Im Gespräch mit Christiansen wurde deutlich, dass dieser Weg vor problematischen Fehlanreizen schützt. So würden Mitarbeiter mit derselben Einstufung nach dem Tarifvertrag in allen Apotheken das gleiche Zusatzhonorar erhalten. Damit würde verhindert, dass Beschäftigte ihren Arbeitsplatz anhand der Umsatz- oder Mitarbeiterstruktur der jeweiligen Apotheke auswählen und dabei bevorzugt eine Apotheke mit viel Umsatz im Versand und wenig Personal wählen. Die von den Antragstellern verfolgten Ideen dürften damit nur über einen Fonds umsetzbar sein. Das Geld müsste also nach einem einheitlichen Mechanismus auf der Grundlage der Personalmeldungen an die jeweilige Kammer auf alle Begünstigten verteilt werden und nicht getrennt in jeder einzelnen Apotheke. Wie viel Geld an welche Berufsgruppen fließt, wie mit Teilzeitbeschäftigten umzugehen ist und welche Bedingungen sonst noch zu erfüllen sind, müssten die Tarifpartner vereinbaren. Das alles erinnert etwas an den Kollektivvertrag für die Bezahlung der Apotheker in österreichischen Apotheken. Dort erhalten die Apotheker in allen Apotheken über eine gemeinsame Gehaltskasse einheitliche Gehälter, die von der Zahl der Berufsjahre abhängen.

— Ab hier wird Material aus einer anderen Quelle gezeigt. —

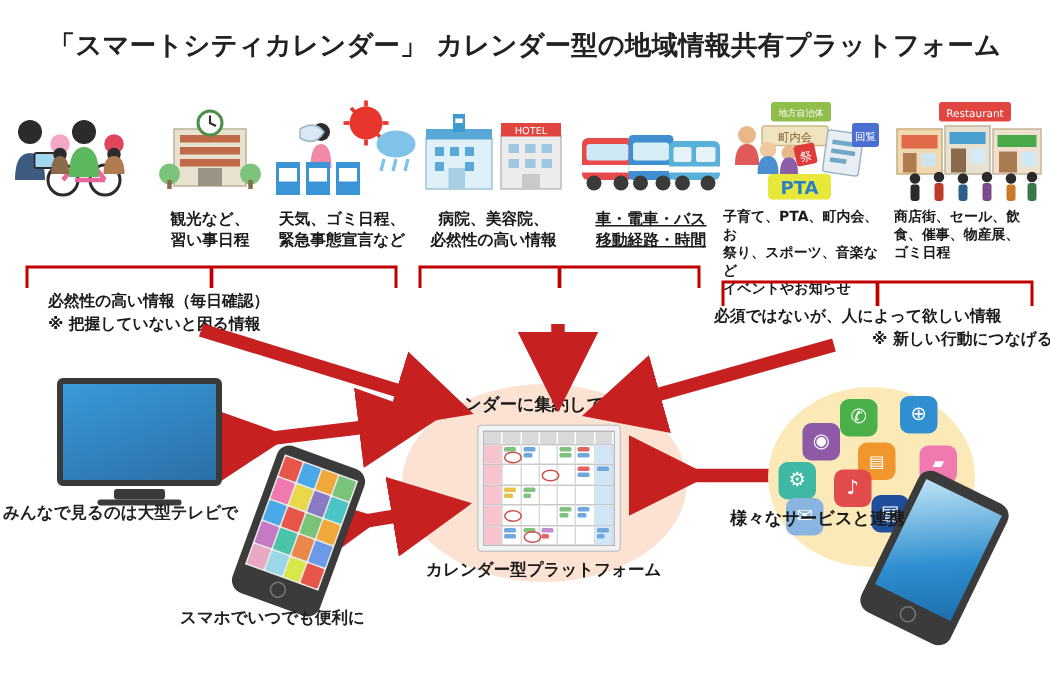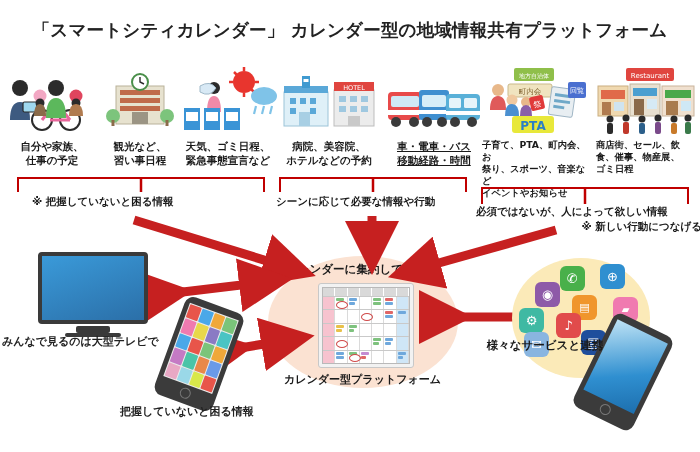--- a/index.html
+++ b/index.html
@@ -122,8 +122,6 @@
       <path d="M63 44 q0-12 7-12 q7 0 7 12z" fill="#b07b4f"></path>
     </svg>
   </div>
-  <div class="col-label" style="left:2px;top:140px;width:100px;white-space:pre-line;">自分や家族、
-仕事の予定</div>
 
   <div class="icon-box" style="left:104px;top:72px;width:72px;height:62px;">
     <svg width="72" height="62" viewBox="0 0 72 62">

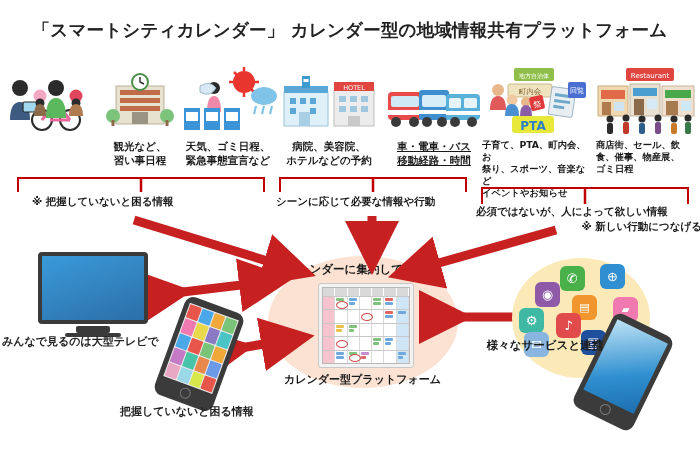--- a/index.html
+++ b/index.html
@@ -197,7 +197,7 @@
     </svg>
   </div>
   <div class="col-label" style="left:274px;top:140px;width:110px;white-space:pre-line;">病院、美容院、
-ホテルなどの予約</div>
+必然性の高い情報</div>
 
   <div class="icon-box" style="left:386px;top:76px;width:96px;height:58px;">
     <svg width="96" height="58" viewBox="0 0 96 58">

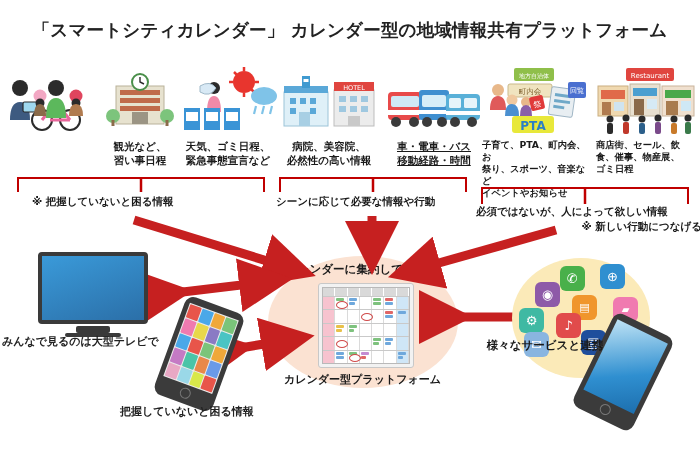--- a/index.html
+++ b/index.html
@@ -306,6 +306,7 @@
   </div>
 
   <div class="note" style="left:32px;top:194px;width:230px;">
+    <div>必然性の高い情報（毎日確認）</div>
     <div>※ 把握していないと困る情報</div>
   </div>
   <div class="note" style="left:276px;top:194px;width:200px;">

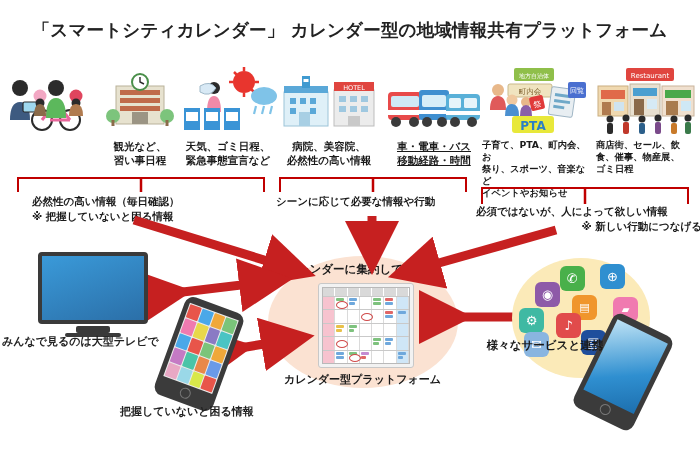--- a/index.html
+++ b/index.html
@@ -309,9 +309,6 @@
     <div>必然性の高い情報（毎日確認）</div>
     <div>※ 把握していないと困る情報</div>
   </div>
-  <div class="note" style="left:276px;top:194px;width:200px;">
-    <div>シーンに応じて必要な情報や行動</div>
-  </div>
   <div class="note" style="left:476px;top:204px;width:226px;text-align:left;">
     <div>必須ではないが、人によって欲しい情報</div>
     <div style="text-align:right;">※ 新しい行動につなげる</div>

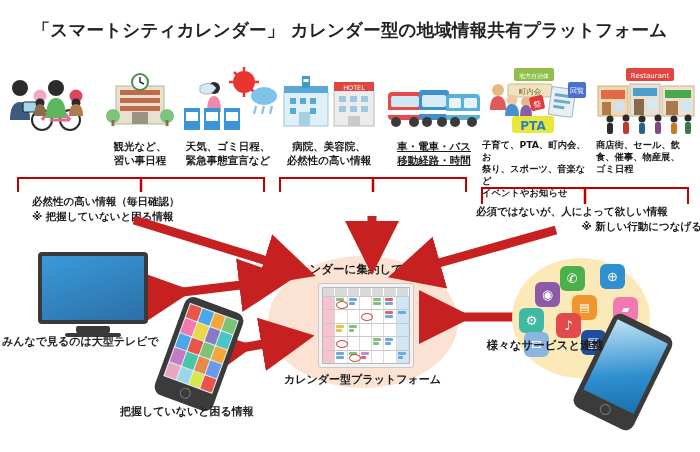--- a/index.html
+++ b/index.html
@@ -532,7 +532,7 @@
       <div class="phone-home"></div>
     </div>
   </div>
-  <div class="abs" style="left:120px;top:404px;width:200px;text-align:left;font-size:11px;font-weight:bold;white-space:nowrap;">把握していないと困る情報</div>
+  <div class="abs" style="left:120px;top:404px;width:200px;text-align:left;font-size:11px;font-weight:bold;white-space:nowrap;">スマホでいつでも便利に</div>
 
   <div class="abs" id="svc-burst"></div>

7,6 Cent mehr pro Rx-Packung für jeden Prozentpunkt mehr Gehalt

Der Antrag für den Deutschen Apothekertag enthält keine Angaben über die angestrebte Höhe der zusätzlichen Honorierung. Dazu sind einige Rechnungen angebracht: Christiansen blickt bei seinen Überlegungen nur auf die tarifvertraglich erfassten Apothekenberufe. Für eine grobe Abschätzung sollen hier aber die gesamten Personalkosten herangezogen werden, weil diese aus dem Wirtschaftsbericht der ABDA bekannt sind. Im Jahr 2021 betrugen die Personalkosten der Apotheken 9,7 Prozent von Nettoumsatz, also etwa 299.000 Euro für eine Durchschnittsapotheke. Jedes zusätzliche Prozent Personalkosten und damit auch jedes zusätzliche Prozent Gehalt für die Beschäftigten würden demnach eine Durchschnittsapotheke etwa 3.000 Euro pro Jahr kosten. Im Jahr 2021 hat der Nacht- und Notdienstfonds etwa 725 Millionen Rx-Packungen abgerechnet, also im Durchschnitt etwa 39.300 Rx-Packungen pro Apotheke. Damit entspricht ein Gehaltszuwachs von einem Prozent einem zusätzlichen Zuschlag von 7,6 Cent auf jede Rx-Packung. Ein Zuschlag von 20 oder 21 Cent wie für die pharmazeutischen Dienstleistungen oder den Notdienst würde also nicht einmal 3 Prozent mehr Gehalt bringen – und das bei über 7 Prozent Inflation.

Pragmatischer Ansatz

Für Christiansen geht es um mehr. Die Apotheken sollen hinsichtlich des Gehalts wenigstens ansatzweise mit der Industrie, den Krankenkassen und anderen Arbeitgebern konkurrieren können. Angesichts der mittlerweile beachtlichen Gehaltsunterschiede zu anderen Bereichen ergab sich im Gespräch mit Christiansen ein Zusatzentgelt in Höhe von 25 Prozent des bisherigen Gehalts als anzustrebende Größenordnung. Mit den obigen Zahlen würde das einen Zuschlag von 1,90 Euro auf jede Rx-Packung erfordern, also fast das Zehnfache der Zuschläge für den Notdienst oder die Dienstleistungen. Das erscheint politisch schwierig, aber der über lange Zeit gewachsene Gehaltsunterschied zu anderen Arbeitgebern in Verbindung mit einer Rekordinflation stellt eine Sondersituation dar. Eine Honorierung, die nicht auf einen unternehmerischen Gewinn zielt, läuft zwar dem Wesen einer marktwirtschaftlichen Ordnung zuwider, aber hier geht es um zusätzliches Geld und um die politische Kraft einer pragmatischen Idee – und letztlich zählt jeder Euro. Diese Überlegungen führen zurück zur wesentlichen Botschaft, die Christiansen mit dem Antrag verbindet: Es geht nicht um eine plumpe Forderung nach mehr Geld, sondern um die Mitarbeiter, ohne die das Versorgungssystem nicht zukunftsfähig ist.